__Record extracts__.
________

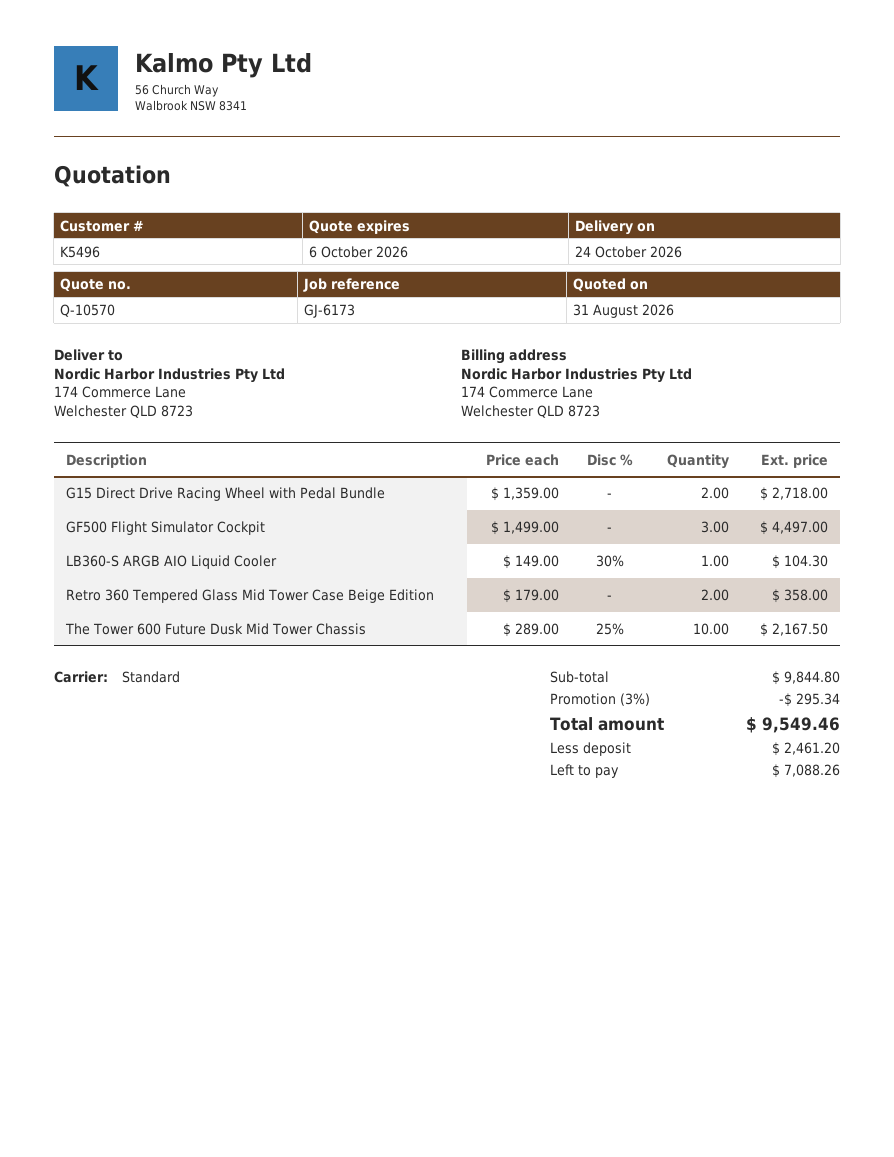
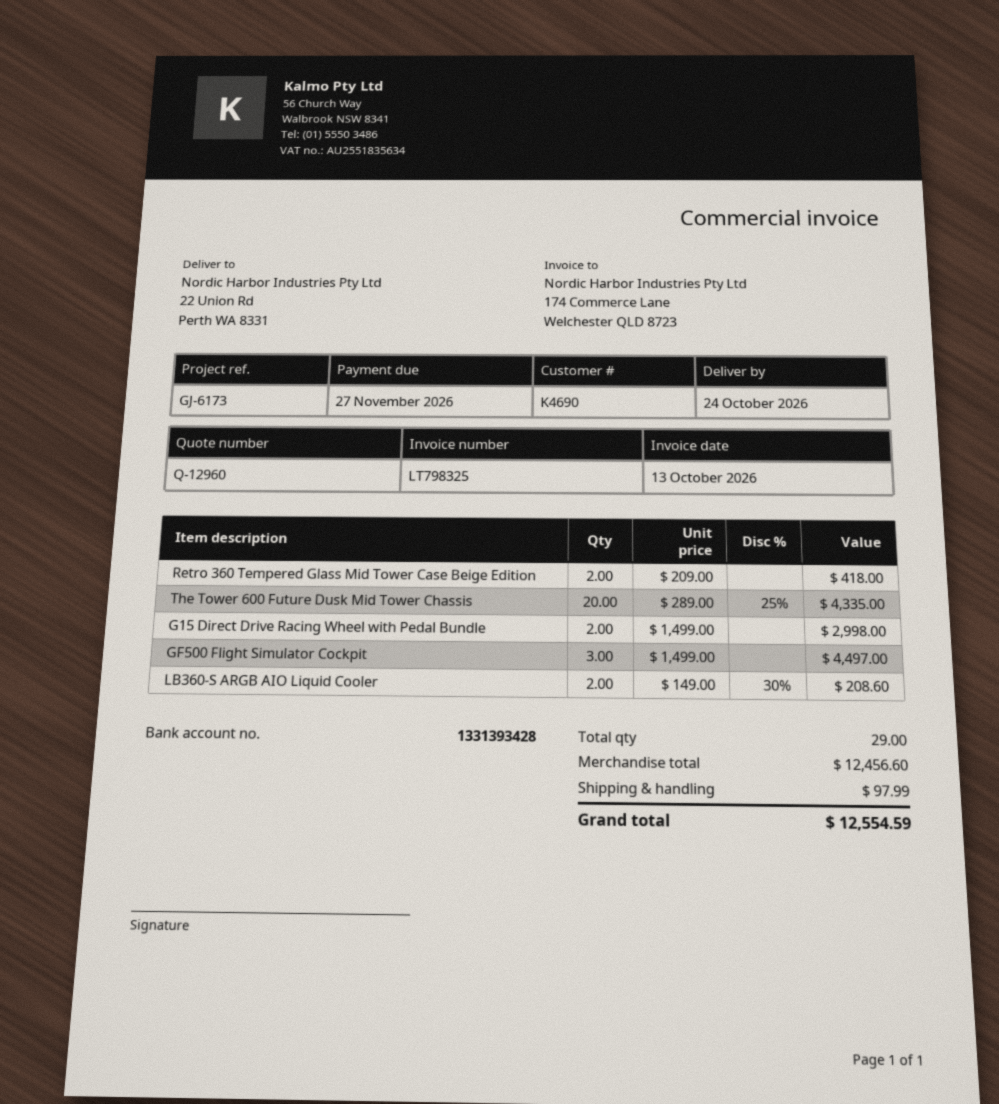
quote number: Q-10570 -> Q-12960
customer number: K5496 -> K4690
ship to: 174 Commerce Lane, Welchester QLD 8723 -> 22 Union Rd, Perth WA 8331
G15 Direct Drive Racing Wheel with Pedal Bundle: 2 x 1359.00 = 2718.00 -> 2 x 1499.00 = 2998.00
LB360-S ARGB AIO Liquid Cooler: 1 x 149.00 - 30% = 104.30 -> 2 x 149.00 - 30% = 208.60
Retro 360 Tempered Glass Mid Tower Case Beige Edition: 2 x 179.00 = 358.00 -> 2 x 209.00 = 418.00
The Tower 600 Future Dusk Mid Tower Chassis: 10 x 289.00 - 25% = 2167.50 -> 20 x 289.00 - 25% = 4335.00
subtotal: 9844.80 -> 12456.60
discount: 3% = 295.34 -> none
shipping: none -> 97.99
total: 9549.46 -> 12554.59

________

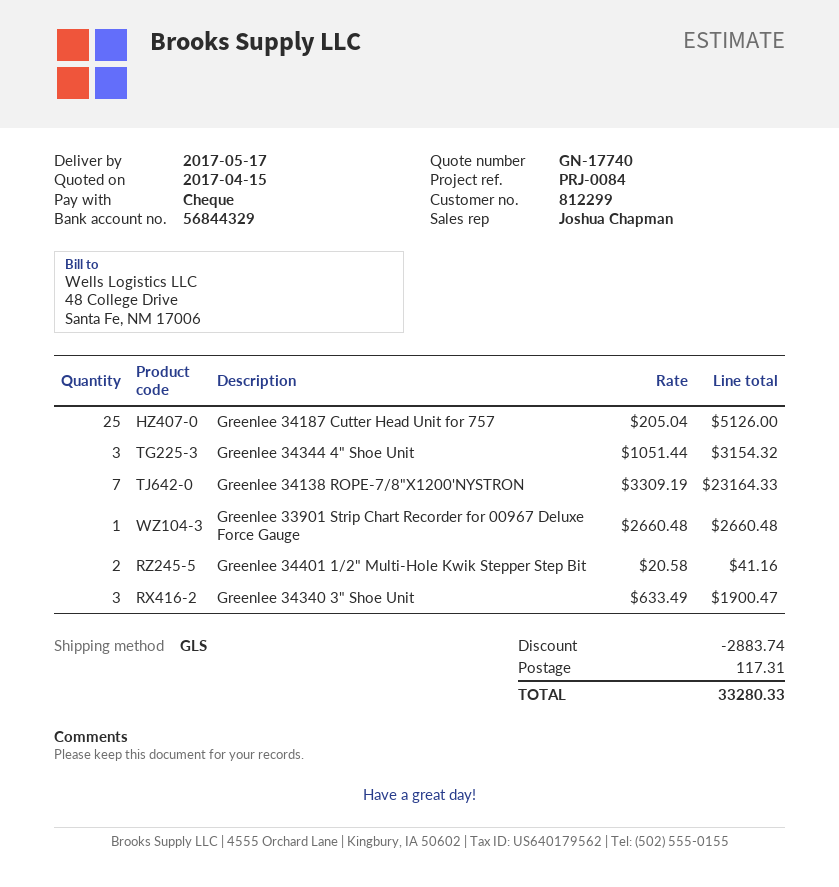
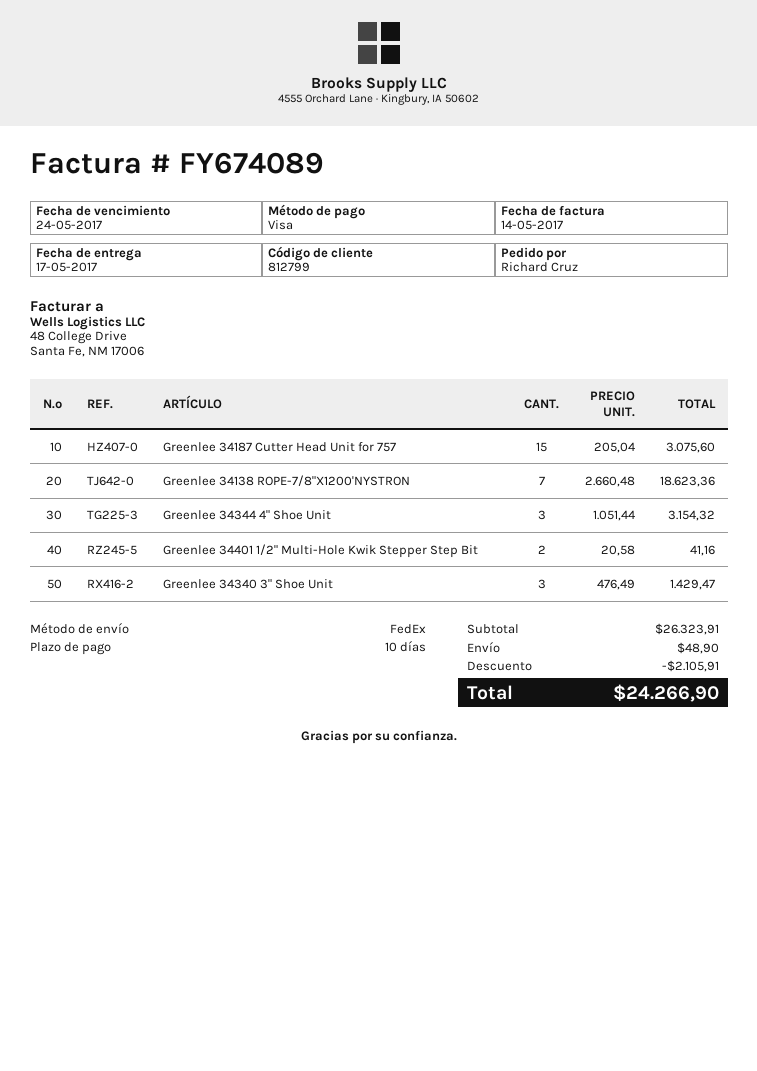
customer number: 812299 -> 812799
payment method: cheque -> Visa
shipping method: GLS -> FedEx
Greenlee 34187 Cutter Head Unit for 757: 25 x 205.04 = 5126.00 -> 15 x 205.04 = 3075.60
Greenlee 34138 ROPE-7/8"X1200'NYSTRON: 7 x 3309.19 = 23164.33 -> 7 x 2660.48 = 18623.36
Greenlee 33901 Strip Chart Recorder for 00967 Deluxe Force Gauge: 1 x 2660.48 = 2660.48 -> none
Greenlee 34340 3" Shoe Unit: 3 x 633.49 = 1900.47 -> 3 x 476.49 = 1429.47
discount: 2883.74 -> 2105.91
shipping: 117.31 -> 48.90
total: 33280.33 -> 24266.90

________

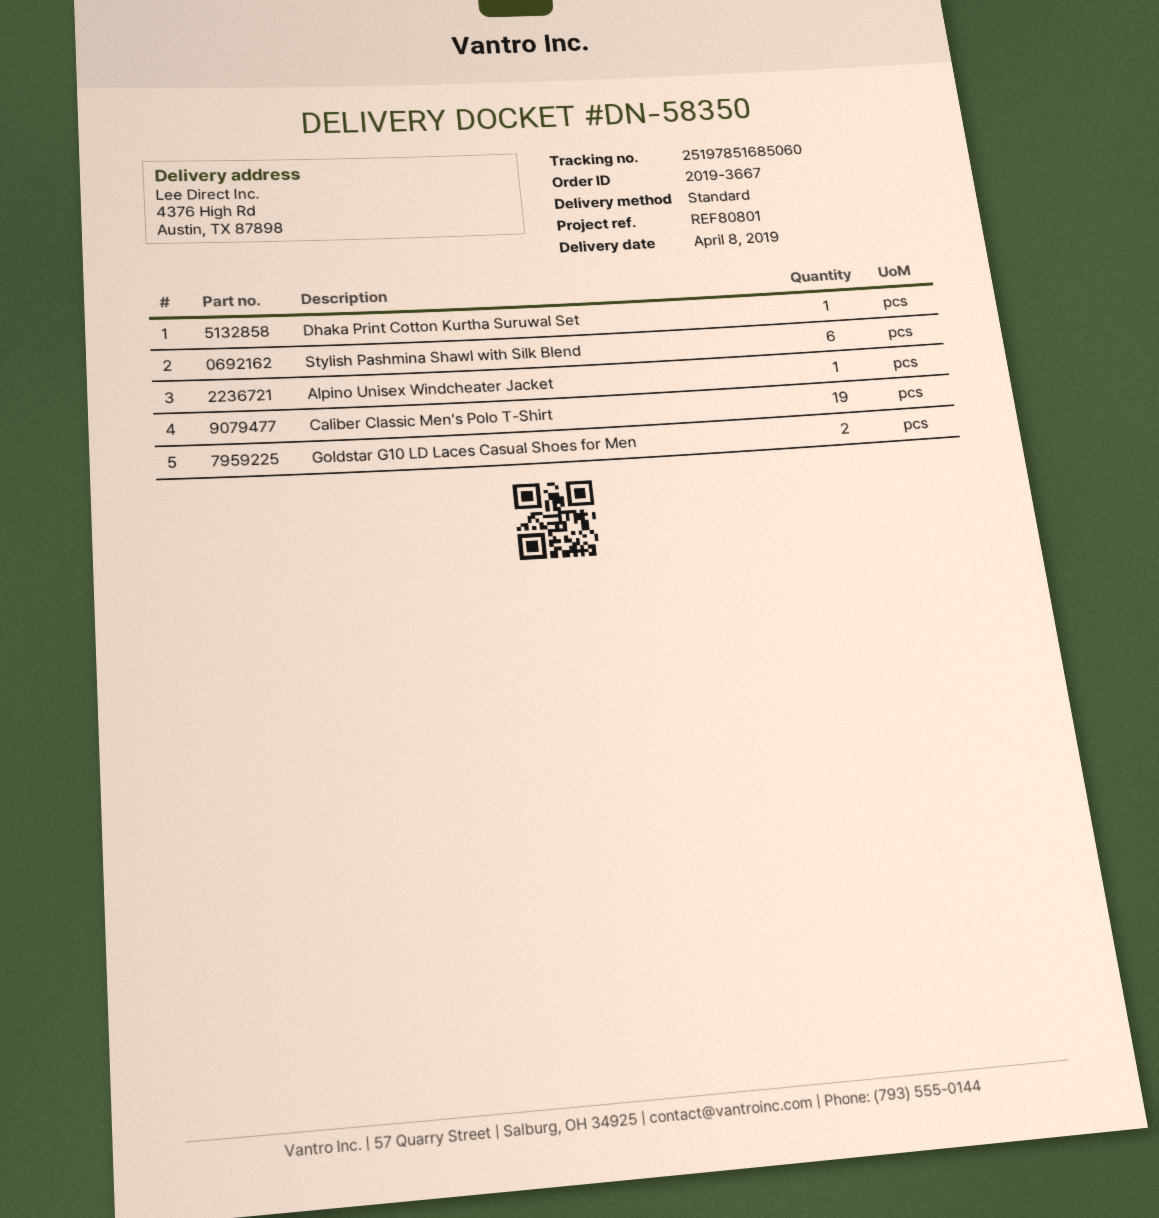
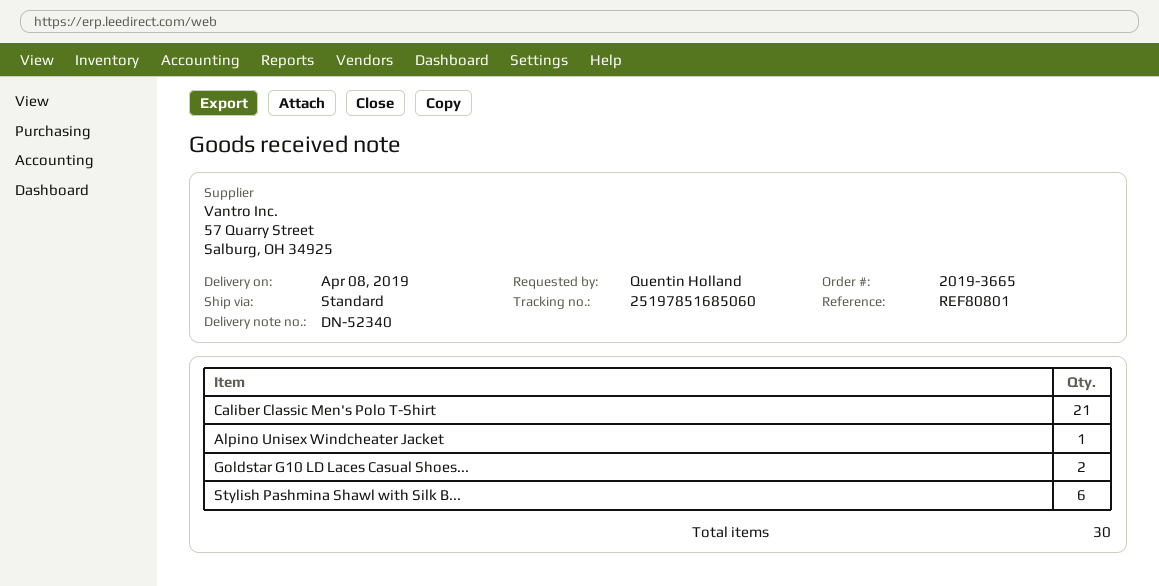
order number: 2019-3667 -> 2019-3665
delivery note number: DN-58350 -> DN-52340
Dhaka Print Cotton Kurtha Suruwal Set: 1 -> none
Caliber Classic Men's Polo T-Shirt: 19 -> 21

________

__Work instructions__. Would you show all lines of the material above that contain the word "discount"?

__Exercise solution__.
discount: 3% = 295.34 -> none
discount: 2883.74 -> 2105.91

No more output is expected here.